Legal Dilemma: Man’s Castle Or Woman’s Home? [CBS News 11]


Edit Your Comment

  1. MutantMonkey says:

    O_o WTF?

    • Costner says:

      That pretty much sums it up. The fact that a homeowner can’t gain access to her own home even though the men on the lease are no longer there suggests our legal system is beyond broken.

      I can’t see why the police couldn’t go in and toss this guy out on his ass. This entire scenario is flipping insane.

      • longfeltwant says:

        The police can go in and toss this guy out on his ass… just as soon as a court says to do so. You don’t want the police to go around throwing people out of homes any time some other person says to do so, do you? What, just because some woman claims to be the homeowner, the police should do what she says? No, the police do what the courts say to do, in order to protect tenants in the case of unreasonable landlords. These are real disputes, decided by judges, not the police — for good reason.

        • elangomatt says:

          I doubt that Costner was trying to say the police should take the woman’s word for it. Costner said that our legal system is broken since it will probably take many months to get through the courts and get this squatter tossed out onto his ass.

          • Kate says:

            I’m not sure the police are legally correct there, but you are stuck with what they will do and in times of no budgets, they are overwhelmed and have no incentive to do anything that they can put off.
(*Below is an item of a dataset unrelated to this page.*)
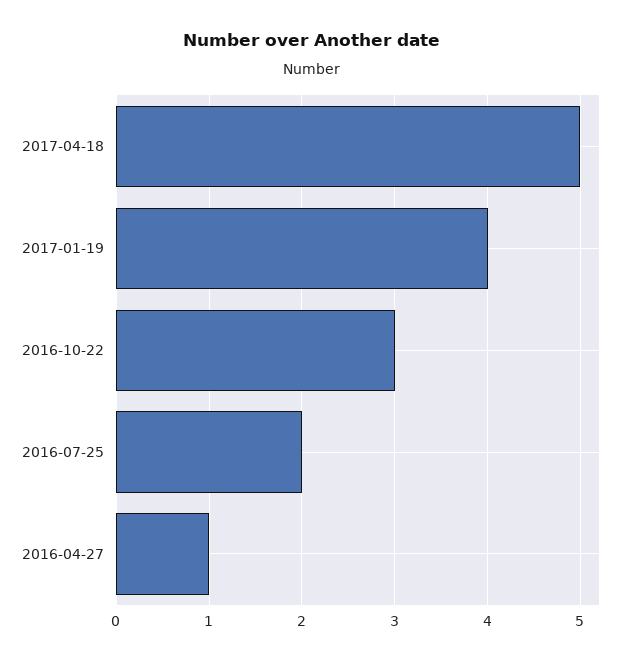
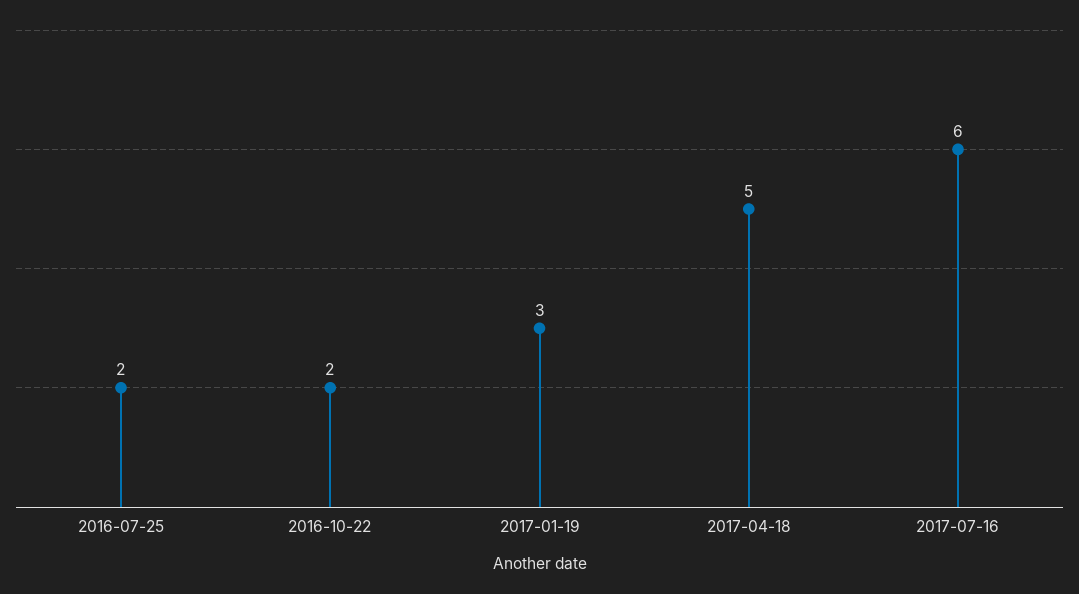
2017-01-19: 4 -> 3
2016-10-22: 3 -> 2
2016-04-27: 1 -> none
2017-07-16: none -> 6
        • Velvet Jones says:

          What dispute? These people are squatters. They were not on the lease, so they have no legal right to be there. Unless this was a VERY poorly worded lease, leases usually explicitly only allow lease holders to be considered residences. Inviting others to live with you usually violates your lease.

          • BluePlastic says:

            I would be very curious to know what is in this lease agreement. It must be slanted against the homeowner/seller if she’s not allowed to enter the property or even have potential buyers view the property. There’s no point in a seller taking on this kind of arrangement if she’s not allowed to try to sell the house unless the lessee allows it.
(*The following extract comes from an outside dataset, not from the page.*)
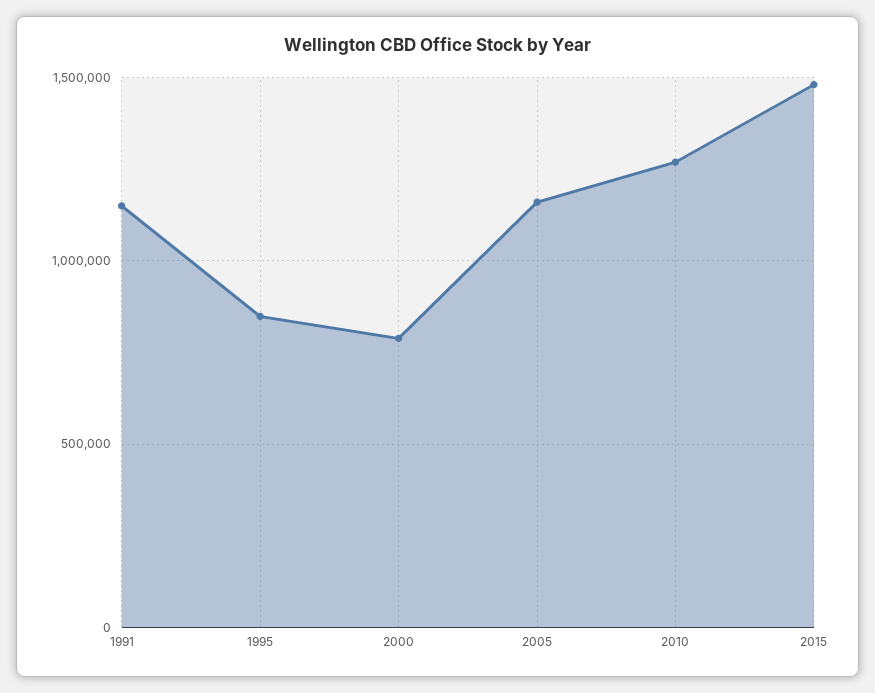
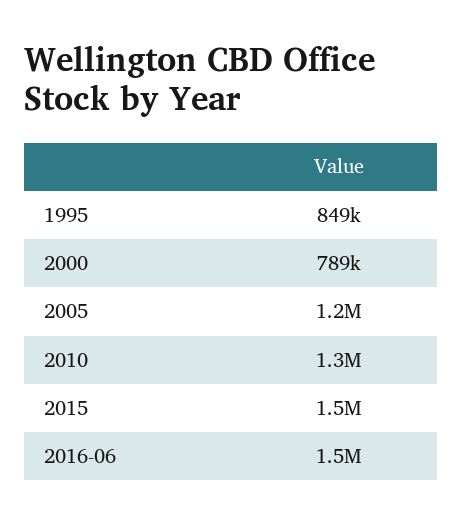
1991: 1150000 -> none
2016-06: none -> 1500000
            • ChuckECheese says:

              Nobody is barred from entering. From the news story, the owner is out of state, and the real-estate agent doesn’t want to show a house with crosses in the front yard and an pit bull roaming around.

        • Costner says:

          I don’t feel we should need the courts to review lease agreements just to get someone tossed out. If the current “resident” (aka squatter) cannot provide documentation proving he has a legal right to be there – while the owner has a deed and mortgage docs proving ownership… the police should be able to toss him out and arrest him for trespassing.

          If we require the courts to handle these types of cases, someone could simply break into your home – change the locks, and when you get home from work they can simply tell you… “too bad you will have to go to court to get me out”. Does that seem even remotely acceptable to you?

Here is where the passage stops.